• **WHAT YOU HAVE TO DO**:
Please copy out every line of the listing below in which the word "tico" appears.
[Start of Attachment]
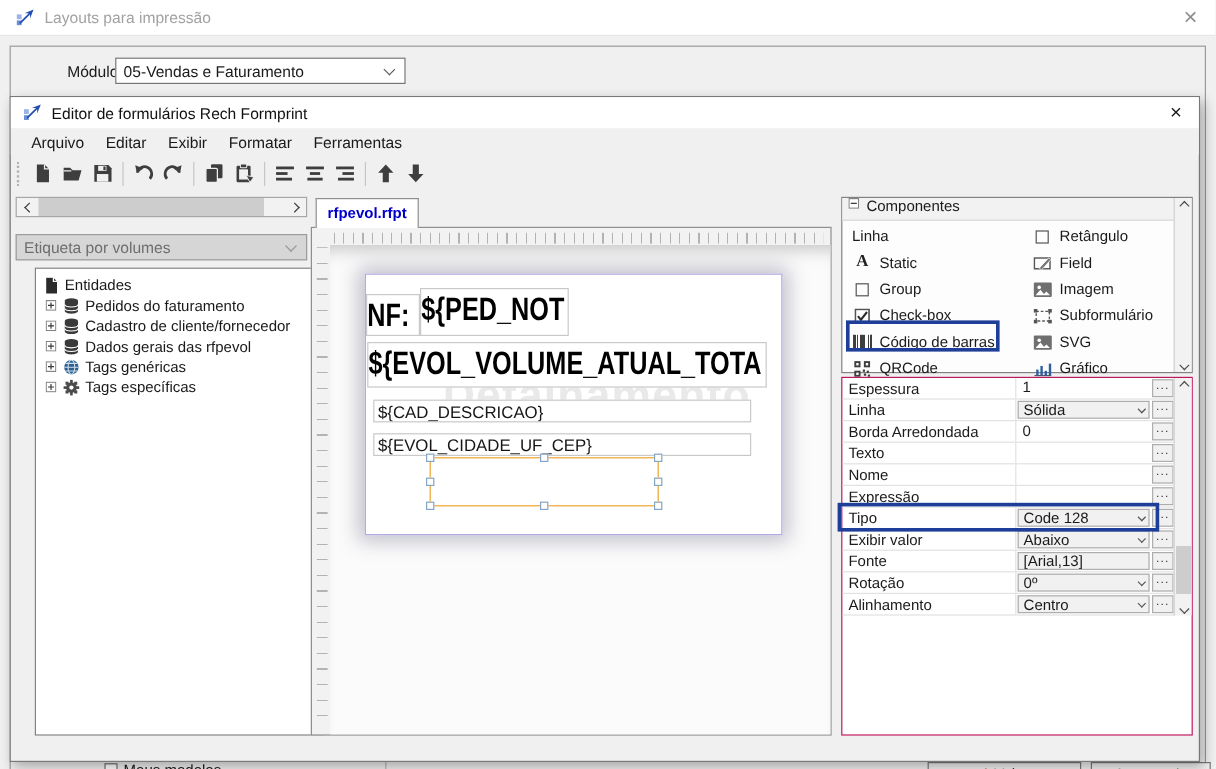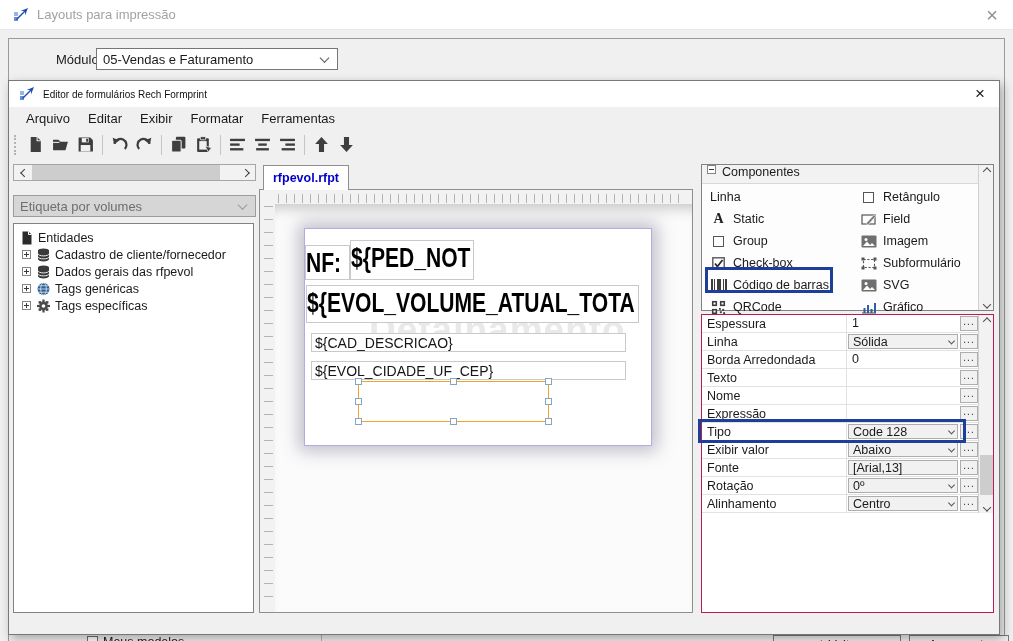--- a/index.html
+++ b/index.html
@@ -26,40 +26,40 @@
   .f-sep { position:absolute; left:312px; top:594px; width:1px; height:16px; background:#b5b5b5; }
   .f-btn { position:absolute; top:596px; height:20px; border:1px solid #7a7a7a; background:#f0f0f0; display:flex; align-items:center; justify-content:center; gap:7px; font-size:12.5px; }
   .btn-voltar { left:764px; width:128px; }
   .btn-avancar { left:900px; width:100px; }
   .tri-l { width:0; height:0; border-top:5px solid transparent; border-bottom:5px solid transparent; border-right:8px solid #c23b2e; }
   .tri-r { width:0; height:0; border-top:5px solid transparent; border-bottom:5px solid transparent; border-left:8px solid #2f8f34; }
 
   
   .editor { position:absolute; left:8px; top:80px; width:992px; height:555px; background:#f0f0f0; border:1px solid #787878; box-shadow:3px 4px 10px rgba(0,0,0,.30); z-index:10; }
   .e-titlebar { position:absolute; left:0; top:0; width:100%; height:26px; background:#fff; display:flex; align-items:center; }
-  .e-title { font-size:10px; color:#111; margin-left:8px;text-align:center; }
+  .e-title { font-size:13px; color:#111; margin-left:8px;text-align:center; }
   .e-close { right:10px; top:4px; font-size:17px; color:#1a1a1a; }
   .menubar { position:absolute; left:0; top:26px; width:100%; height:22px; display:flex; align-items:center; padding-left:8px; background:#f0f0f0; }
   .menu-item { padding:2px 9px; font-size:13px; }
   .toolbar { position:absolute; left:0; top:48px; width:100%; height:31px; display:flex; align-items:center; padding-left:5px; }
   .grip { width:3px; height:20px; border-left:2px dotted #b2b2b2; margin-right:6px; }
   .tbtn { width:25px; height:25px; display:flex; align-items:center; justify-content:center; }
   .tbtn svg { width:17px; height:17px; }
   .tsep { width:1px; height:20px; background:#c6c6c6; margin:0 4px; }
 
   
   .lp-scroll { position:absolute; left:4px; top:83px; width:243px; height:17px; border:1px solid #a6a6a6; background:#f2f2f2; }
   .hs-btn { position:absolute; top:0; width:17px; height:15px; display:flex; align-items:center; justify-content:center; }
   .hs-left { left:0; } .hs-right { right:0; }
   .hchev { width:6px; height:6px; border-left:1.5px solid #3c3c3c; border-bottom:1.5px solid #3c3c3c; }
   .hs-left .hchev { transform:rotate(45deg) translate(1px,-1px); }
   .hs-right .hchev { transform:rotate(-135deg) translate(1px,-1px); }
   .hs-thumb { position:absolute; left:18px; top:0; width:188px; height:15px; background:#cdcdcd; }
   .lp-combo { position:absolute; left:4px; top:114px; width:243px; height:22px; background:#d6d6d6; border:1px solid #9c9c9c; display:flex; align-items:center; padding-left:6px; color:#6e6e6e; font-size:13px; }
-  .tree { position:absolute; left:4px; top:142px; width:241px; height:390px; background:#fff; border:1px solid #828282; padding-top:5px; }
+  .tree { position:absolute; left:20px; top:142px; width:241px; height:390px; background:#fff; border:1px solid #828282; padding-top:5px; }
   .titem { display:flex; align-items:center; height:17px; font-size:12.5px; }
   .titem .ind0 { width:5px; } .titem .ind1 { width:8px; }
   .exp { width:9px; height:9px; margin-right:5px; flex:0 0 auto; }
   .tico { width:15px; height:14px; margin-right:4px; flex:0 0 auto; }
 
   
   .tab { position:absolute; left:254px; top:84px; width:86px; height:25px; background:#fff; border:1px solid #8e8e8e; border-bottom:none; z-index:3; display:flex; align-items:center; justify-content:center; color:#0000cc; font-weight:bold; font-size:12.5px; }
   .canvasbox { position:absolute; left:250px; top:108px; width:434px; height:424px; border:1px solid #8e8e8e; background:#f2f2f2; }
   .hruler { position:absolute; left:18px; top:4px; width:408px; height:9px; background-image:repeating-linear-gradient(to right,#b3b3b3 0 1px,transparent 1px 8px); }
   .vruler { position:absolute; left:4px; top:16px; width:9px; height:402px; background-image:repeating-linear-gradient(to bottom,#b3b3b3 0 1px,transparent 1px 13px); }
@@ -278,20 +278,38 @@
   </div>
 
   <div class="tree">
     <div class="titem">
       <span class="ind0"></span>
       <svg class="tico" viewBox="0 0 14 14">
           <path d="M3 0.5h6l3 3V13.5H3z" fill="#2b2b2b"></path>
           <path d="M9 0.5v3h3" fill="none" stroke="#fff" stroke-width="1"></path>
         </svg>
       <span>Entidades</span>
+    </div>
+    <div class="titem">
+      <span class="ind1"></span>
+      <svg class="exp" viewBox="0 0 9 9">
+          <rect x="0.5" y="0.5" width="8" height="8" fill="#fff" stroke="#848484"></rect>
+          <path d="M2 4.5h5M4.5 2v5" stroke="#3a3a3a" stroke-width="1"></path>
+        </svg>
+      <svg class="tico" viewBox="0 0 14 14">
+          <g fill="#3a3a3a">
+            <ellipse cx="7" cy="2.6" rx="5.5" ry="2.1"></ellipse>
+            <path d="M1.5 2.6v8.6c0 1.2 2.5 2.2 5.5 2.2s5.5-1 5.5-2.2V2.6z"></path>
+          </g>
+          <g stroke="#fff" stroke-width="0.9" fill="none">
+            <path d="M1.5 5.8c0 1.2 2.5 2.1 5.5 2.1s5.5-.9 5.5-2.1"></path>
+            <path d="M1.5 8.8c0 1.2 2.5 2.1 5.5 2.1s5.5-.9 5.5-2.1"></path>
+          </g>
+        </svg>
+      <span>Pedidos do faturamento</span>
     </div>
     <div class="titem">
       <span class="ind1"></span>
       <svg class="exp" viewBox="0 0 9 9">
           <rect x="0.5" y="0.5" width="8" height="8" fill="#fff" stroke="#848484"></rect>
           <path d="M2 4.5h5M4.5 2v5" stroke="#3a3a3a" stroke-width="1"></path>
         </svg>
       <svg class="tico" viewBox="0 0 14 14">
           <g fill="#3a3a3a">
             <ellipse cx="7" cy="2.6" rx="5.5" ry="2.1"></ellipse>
[End of Attachment]
[Start of Attachment]
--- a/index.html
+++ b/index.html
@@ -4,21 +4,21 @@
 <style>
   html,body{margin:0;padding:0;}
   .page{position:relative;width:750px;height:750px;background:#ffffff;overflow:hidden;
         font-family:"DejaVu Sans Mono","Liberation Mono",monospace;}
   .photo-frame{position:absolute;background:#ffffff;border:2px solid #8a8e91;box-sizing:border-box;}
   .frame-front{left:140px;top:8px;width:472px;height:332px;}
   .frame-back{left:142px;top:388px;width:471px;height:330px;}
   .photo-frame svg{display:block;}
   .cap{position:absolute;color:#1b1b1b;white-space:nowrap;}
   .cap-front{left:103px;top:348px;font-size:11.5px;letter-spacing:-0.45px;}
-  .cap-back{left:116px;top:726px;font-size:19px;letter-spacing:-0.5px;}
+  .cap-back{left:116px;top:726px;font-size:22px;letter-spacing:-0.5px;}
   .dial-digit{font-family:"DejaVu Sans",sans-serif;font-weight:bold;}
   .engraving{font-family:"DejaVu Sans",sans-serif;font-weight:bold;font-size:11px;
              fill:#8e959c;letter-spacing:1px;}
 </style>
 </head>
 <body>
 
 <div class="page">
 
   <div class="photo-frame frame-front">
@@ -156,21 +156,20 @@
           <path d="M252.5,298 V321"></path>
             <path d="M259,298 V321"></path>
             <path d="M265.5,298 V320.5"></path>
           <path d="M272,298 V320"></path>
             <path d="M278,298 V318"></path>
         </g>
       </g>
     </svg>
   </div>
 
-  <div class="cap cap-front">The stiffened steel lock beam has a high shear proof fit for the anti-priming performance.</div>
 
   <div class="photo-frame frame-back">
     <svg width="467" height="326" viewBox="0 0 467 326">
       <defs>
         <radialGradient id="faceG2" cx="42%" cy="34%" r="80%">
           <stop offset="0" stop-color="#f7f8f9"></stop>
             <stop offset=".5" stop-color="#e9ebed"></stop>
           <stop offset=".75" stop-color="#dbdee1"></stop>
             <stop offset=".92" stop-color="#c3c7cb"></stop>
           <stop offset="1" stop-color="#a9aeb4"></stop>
[End of Attachment]
• **SOLUTION**:
   .tico { width:15px; height:14px; margin-right:4px; flex:0 0 auto; }
       <svg class="tico" viewBox="0 0 14 14">
+      <svg class="tico" viewBox="0 0 14 14">
       <svg class="tico" viewBox="0 0 14 14">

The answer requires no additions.